--- EXTRACTED RECORDS Enclosed Below ---

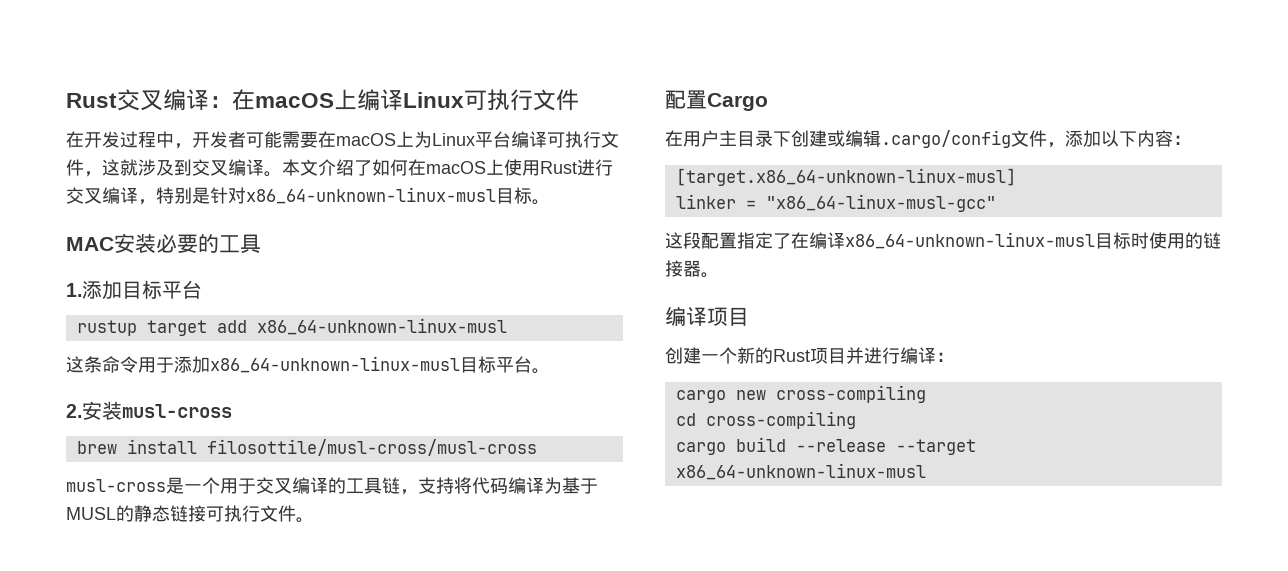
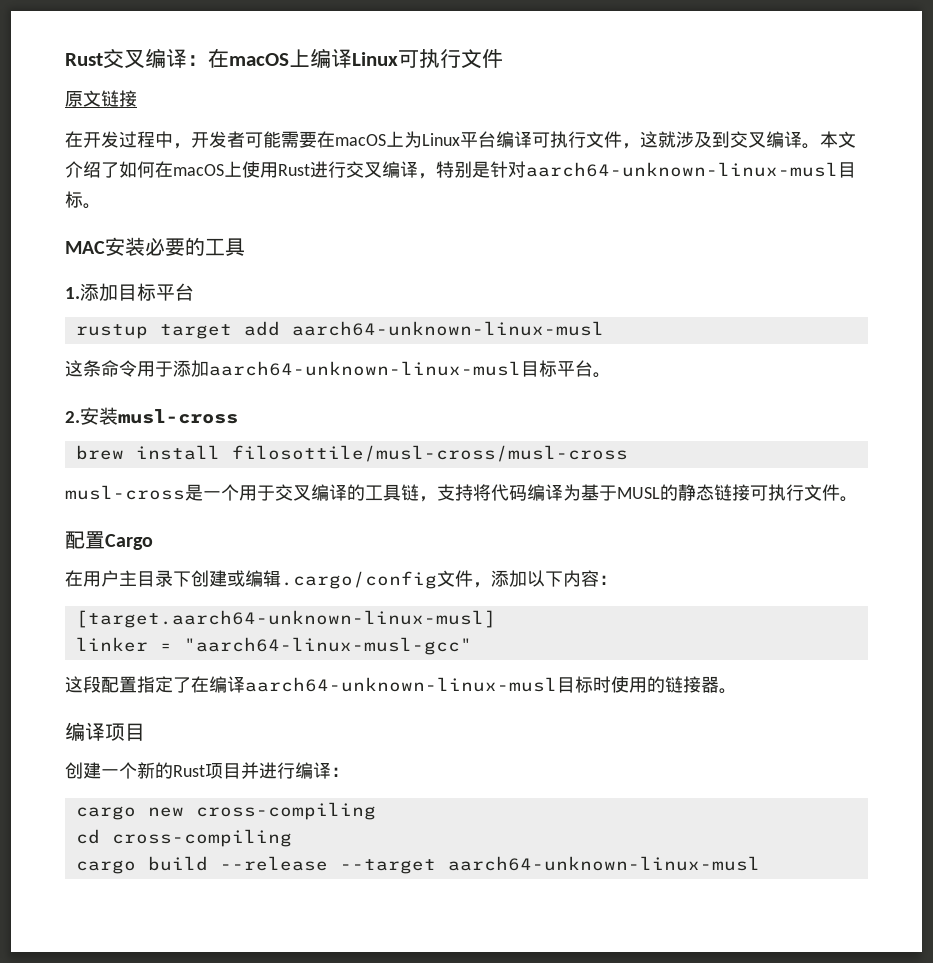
+ 原文链接
- 本文介绍了如何在macOS上使用Rust进行交叉编译，特别是针对x86_64-unknown-linux-musl目标。
+ 本文介绍了如何在macOS上使用Rust进行交叉编译，特别是针对aarch64-unknown-linux-musl目标。
- rustup target add x86_64-unknown-linux-musl
+ rustup target add aarch64-unknown-linux-musl
- 这条命令用于添加x86_64-unknown-linux-musl目标平台。
+ 这条命令用于添加aarch64-unknown-linux-musl目标平台。
- [target.x86_64-unknown-linux-musl]
+ [target.aarch64-unknown-linux-musl]
- linker = "x86_64-linux-musl-gcc"
+ linker = "aarch64-linux-musl-gcc"
- 这段配置指定了在编译x86_64-unknown-linux-musl目标时使用的链接器。
+ 这段配置指定了在编译aarch64-unknown-linux-musl目标时使用的链接器。
- cargo build --release --target x86_64-unknown-linux-musl
+ cargo build --release --target aarch64-unknown-linux-musl

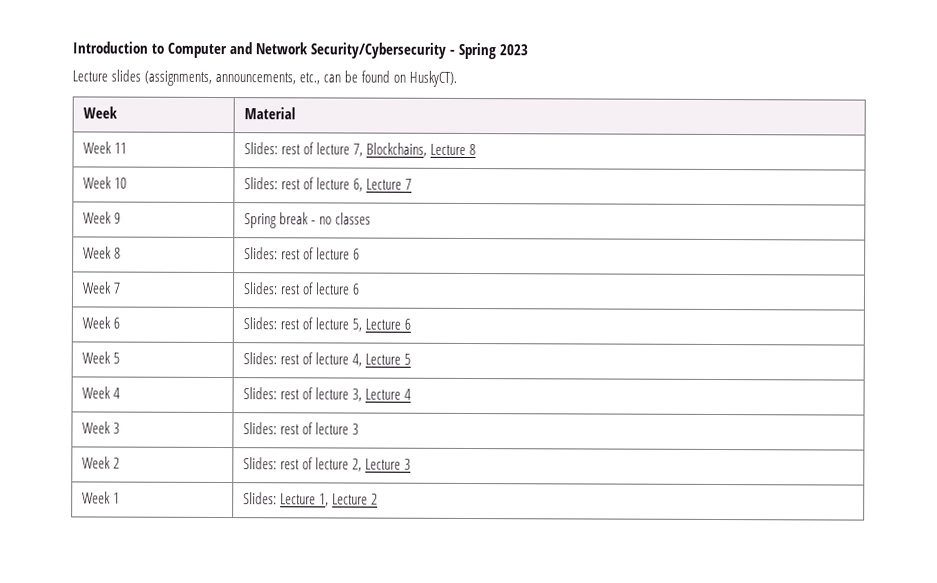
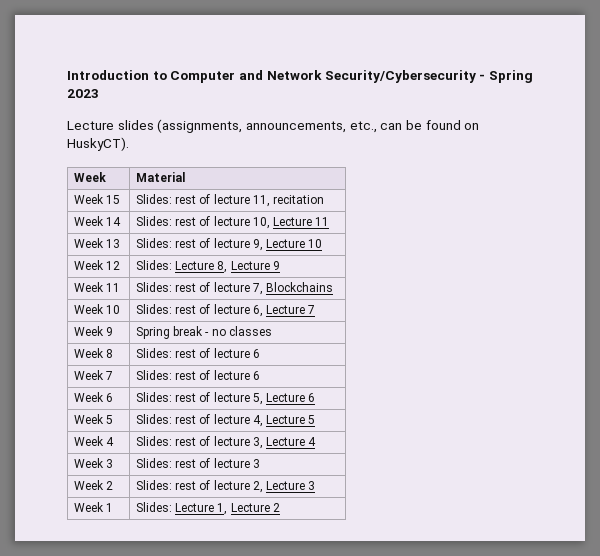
+ Week 15 | Slides: rest of lecture 11, recitation
+ Week 14 | Slides: rest of lecture 10, Lecture 11
+ Week 13 | Slides: rest of lecture 9, Lecture 10
+ Week 12 | Slides: Lecture 8, Lecture 9
- Week 11 | Slides: rest of lecture 7, Blockchains, Lecture 8
+ Week 11 | Slides: rest of lecture 7, Blockchains

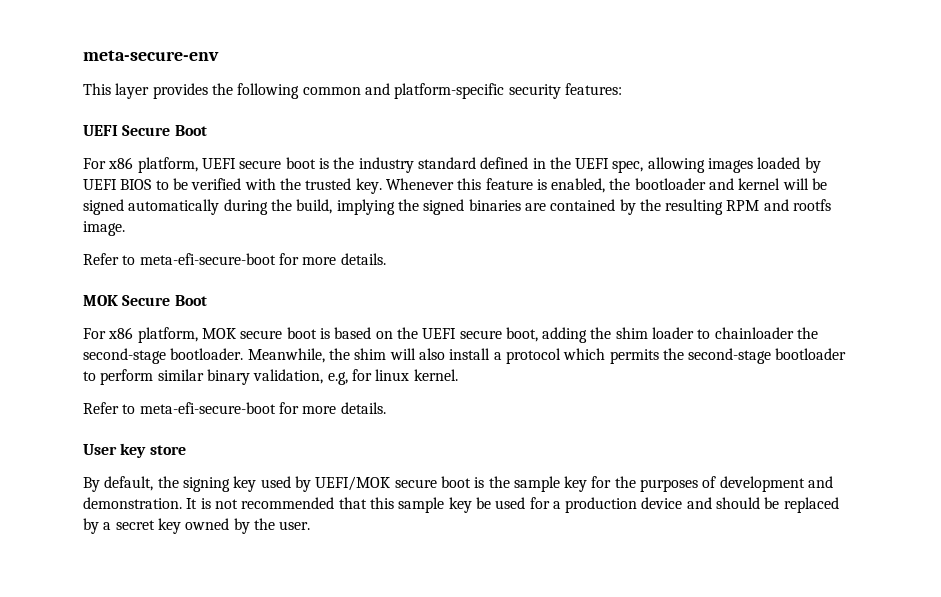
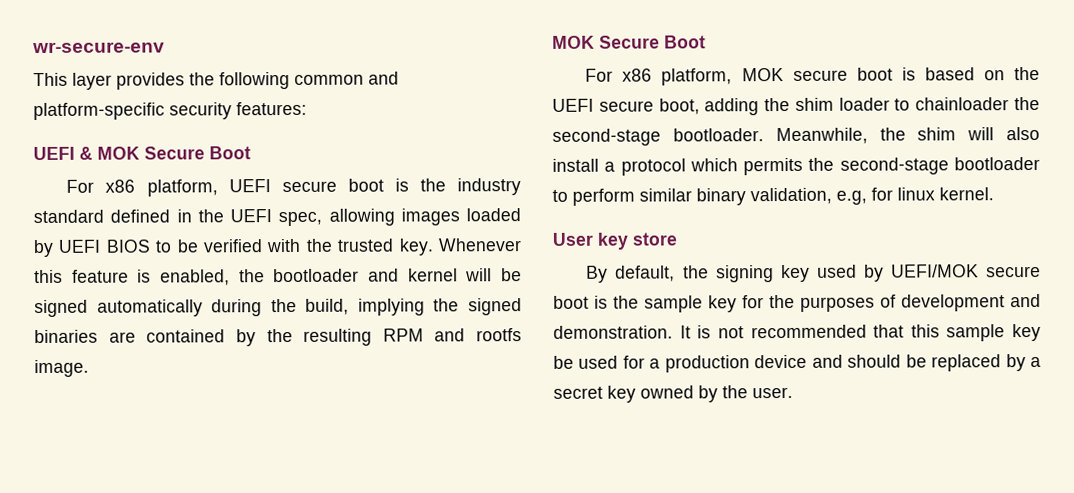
- meta-secure-env
+ wr-secure-env
- UEFI Secure Boot
+ UEFI & MOK Secure Boot
  Whenever this feature is enabled, the bootloader and kernel will be signed automatically during the build, implying the signed binaries are contained by the resulting RPM and rootfs image.
- Refer to meta-efi-secure-boot for more details.
  Meanwhile, the shim will also install a protocol which permits the second-stage bootloader to perform similar binary validation, e.g, for linux kernel.
- Refer to meta-efi-secure-boot for more details.

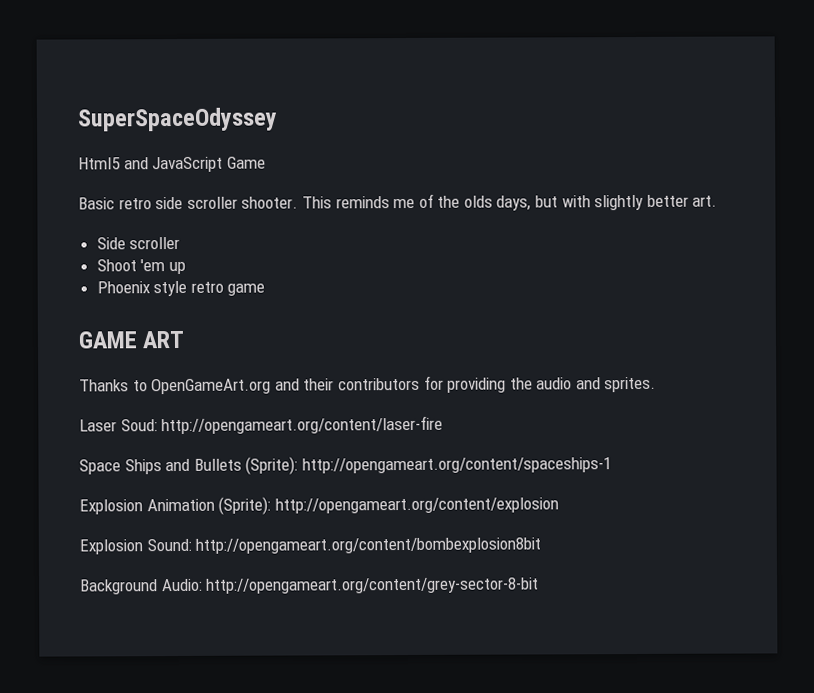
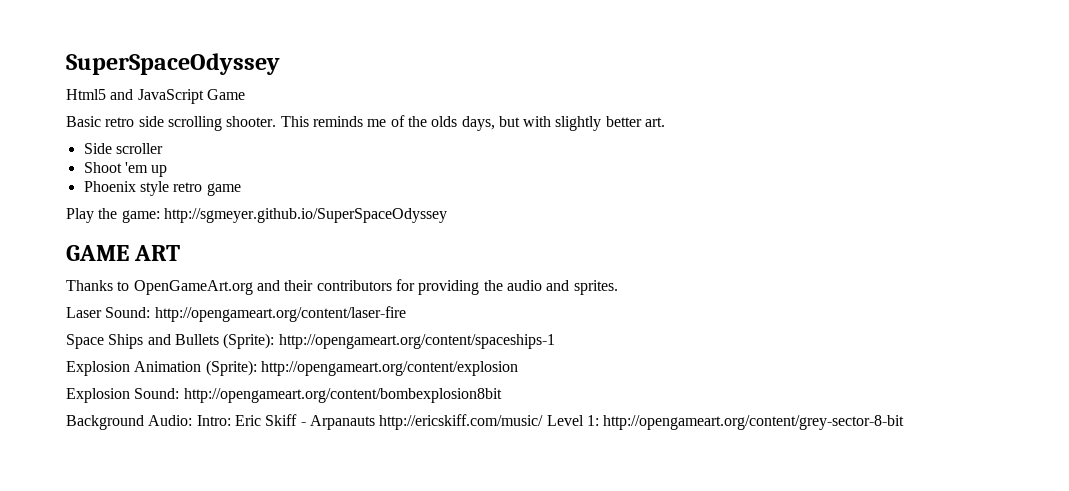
- Basic retro side scroller shooter.
+ Basic retro side scrolling shooter.
+ Play the game: http://sgmeyer.github.io/SuperSpaceOdyssey
- Laser Soud: http://opengameart.org/content/laser-fire
+ Laser Sound: http://opengameart.org/content/laser-fire
- Background Audio: http://opengameart.org/content/grey-sector-8-bit
+ Background Audio: Intro: Eric Skiff - Arpanauts http://ericskiff.com/music/ Level 1: http://opengameart.org/content/grey-sector-8-bit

--- End of Enclosed EXTRACTED RECORDS ---

* WHAT TO WORK ON:
Return exactly the lines of the material above, starting at the line containing "lecture 11, recitation" and finishing at the line containing "MOK Secure Boot", without any pictures.

* ANSWER TO THIS EXERCISE:
+ Week 15 | Slides: rest of lecture 11, recitation
+ Week 14 | Slides: rest of lecture 10, Lecture 11
+ Week 13 | Slides: rest of lecture 9, Lecture 10
+ Week 12 | Slides: Lecture 8, Lecture 9
- Week 11 | Slides: rest of lecture 7, Blockchains, Lecture 8
+ Week 11 | Slides: rest of lecture 7, Blockchains

- meta-secure-env
+ wr-secure-env
- UEFI Secure Boot
+ UEFI & MOK Secure Boot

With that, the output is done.